Verses 9–24

Here we have,

I. A doleful lamentation made by Babylon’s friends for her fall; and here observe,

1. Who are the mourners, namely, those who had been bewitched by her fornication, those who had been sharers in her sensual pleasures, and those who had been gainers by her wealth and trade—the kings and the merchants of the earth: the kings of the earth, whom she had flattered into idolatry by allowing them to be arbitrary and tyrannical over their subjects, while they were obsequious to her; and the merchants, that is, those who trafficked with her for indulgences, pardons, dispensations, and preferments; these will mourn, because by this craft they got their wealth.

2. What was the manner of their mourning. (1.) They stood afar off, they durst not come nigh her. Even Babylon’s friends will stand at a distance from her fall. Though they had been partakers with her in her sins, and in her sinful pleasures and profits, they were not willing to bear a share in her plagues. (2.) They made a grievous outcry: Alas! alas! that great city, Babylon, that mighty city! (3.) They wept, and cast dust upon their heads, Rev. 18:19. The pleasures of sin are but for a season, and they will end in dismal sorrow. All those who rejoice in the success of the church’s enemies will share with them in their downfall; and those who have most indulged themselves in pride and pleasure are the least able to bear calamities; their sorrows will be as excessive as their pleasure and jollity were before.

3. What was the cause of their mourning; not their sin, but their punishment. They did not lament their fall into idolatry, and luxury, and persecution, but their fall into ruin—the loss of their traffic and of their wealth and power. The spirit of antichrist is a worldly spirit, and their sorrow is a mere worldly sorrow; they did not lament for the anger of God, that had now fallen upon them, but for the loss of their outward comfort. We have a large schedule and inventory of the wealth and merchandise of this city, all which was suddenly lost (Rev. 18:12, 13), and lost irrecoverably (Rev. 18:14): All things which were dainty and goodly have departed from thee, and thou shalt find them no more at all. The church of God may fall for a time, but she shall rise again; but the fall of Babylon will be an utter overthrow, like that of Sodom and Gomorrah. Godly sorrow is some support under affliction, but mere worldly sorrow adds to the calamity.

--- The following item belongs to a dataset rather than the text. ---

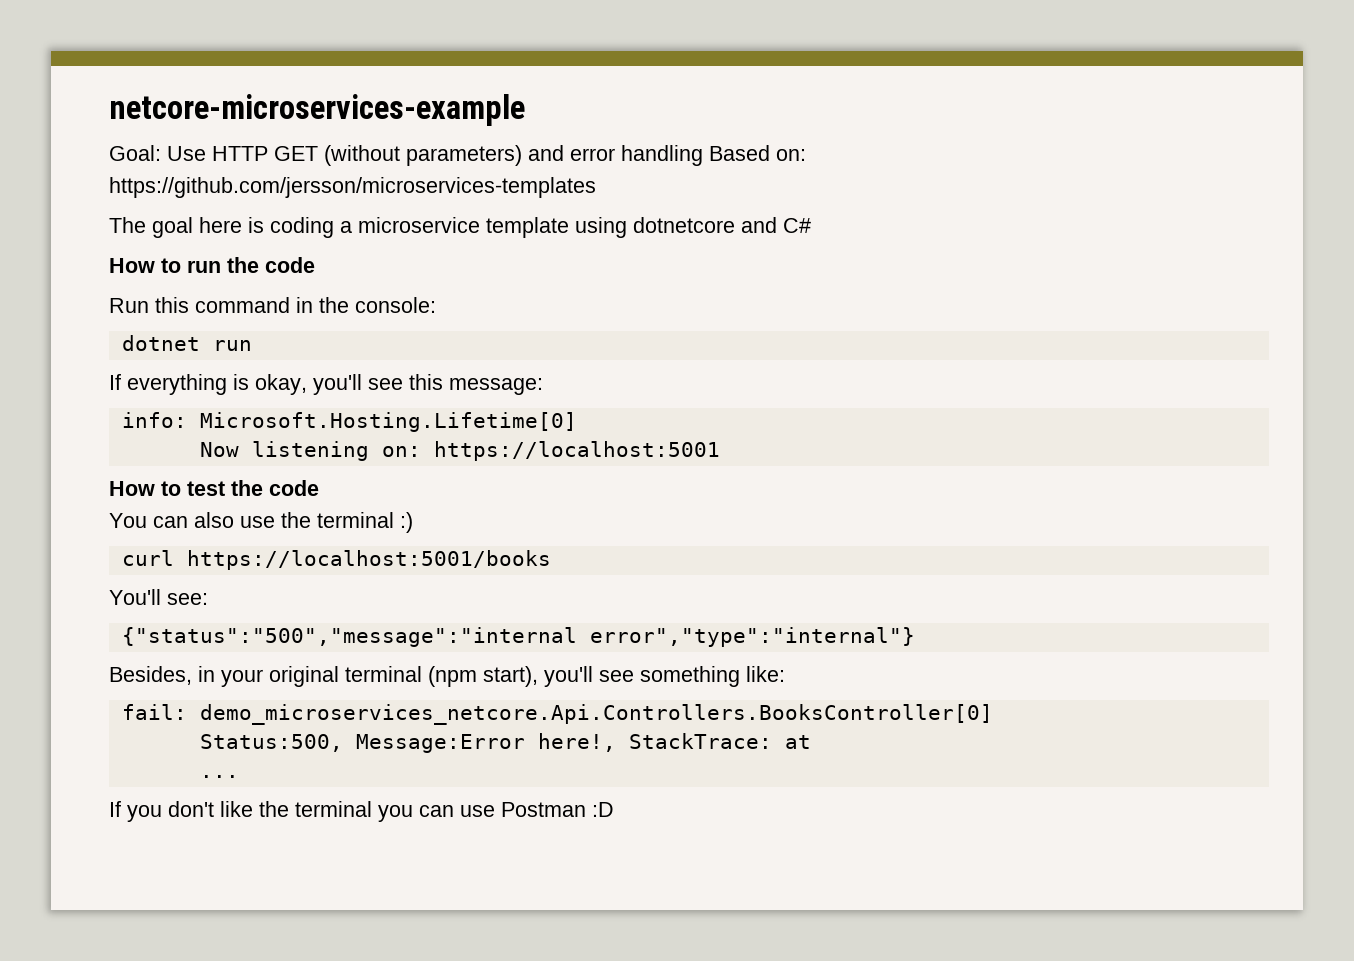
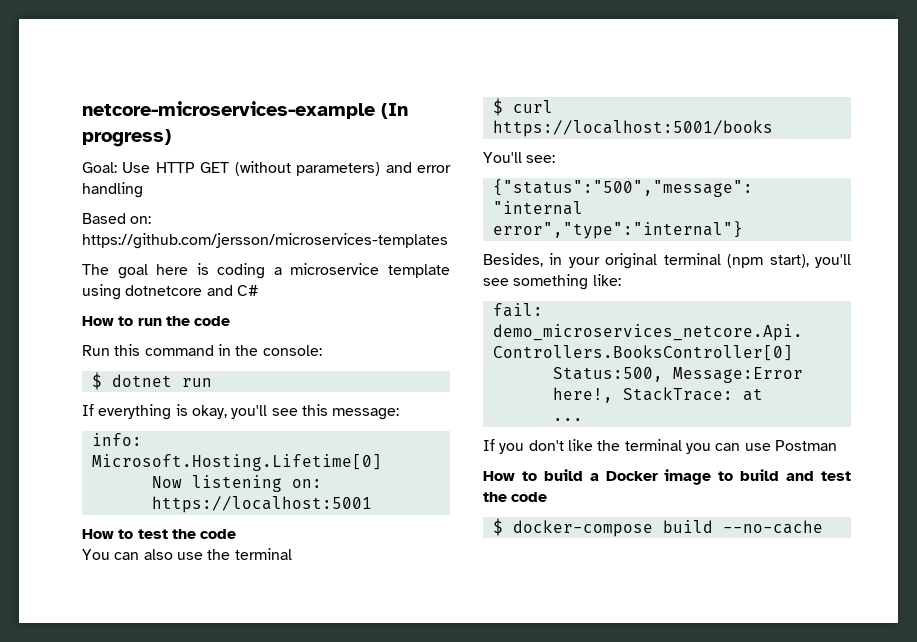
(525, 110) none -> [381,103,408,119] [82,129,171,147] (In progress)
(703, 155) none -> (143, 190) //
(436, 305) none -> [91,372,102,390] $
[400,512,413,533] :) // -> [492,98,503,116] // $
[592,802,614,817] :D -> [483,469,851,485] [483,492,548,502] [492,518,823,537] // How to build a Docker image to build and test the code // $ docker-compose build --no-cache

II. An account of the joy and triumph there was both in heaven and earth at the irrecoverable fall of Babylon: while her own people were bewailing her, the servants of God were called to rejoice over her, Rev. 18:20. Here observe, 1. How universal this joy would be: heaven and earth, angels and saints, would join in it; that which is matter of rejoicing to the servants of God in this world is matter of rejoicing to the angels in heaven. 2. How just and reasonable; and that, (1.) Because the fall of Babylon was an act of God’s vindictive justice. God was then avenging his people’s cause. They had committed their cause to him to whom vengeance belongs, and now the year of recompence had come for the controversies of Zion; and, though they did not take pleasure in the miseries of any, yet they had reason to rejoice in the discoveries of the glorious justice of God. (2.) Because it was an irrecoverable ruin. This enemy should never molest them any more, and of this they were assured by a remarkable token (Rev. 18:21): An angel from heaven took up a stone like a great millstone, and cast it into the sea, saying, “Thus shall Babylon be thrown down with violence, and be found no more at all; the place shall be no longer habitable by man, no work shall be done there, no comfort enjoyed, no light seen there, but utter darkness and desolation, as the reward of her great wickedness, first in deceiving the nations with her sorceries, and secondly in destroying and murdering those whom she could not deceive,” Rev. 18:24. Such abominable sins deserved so great a ruin.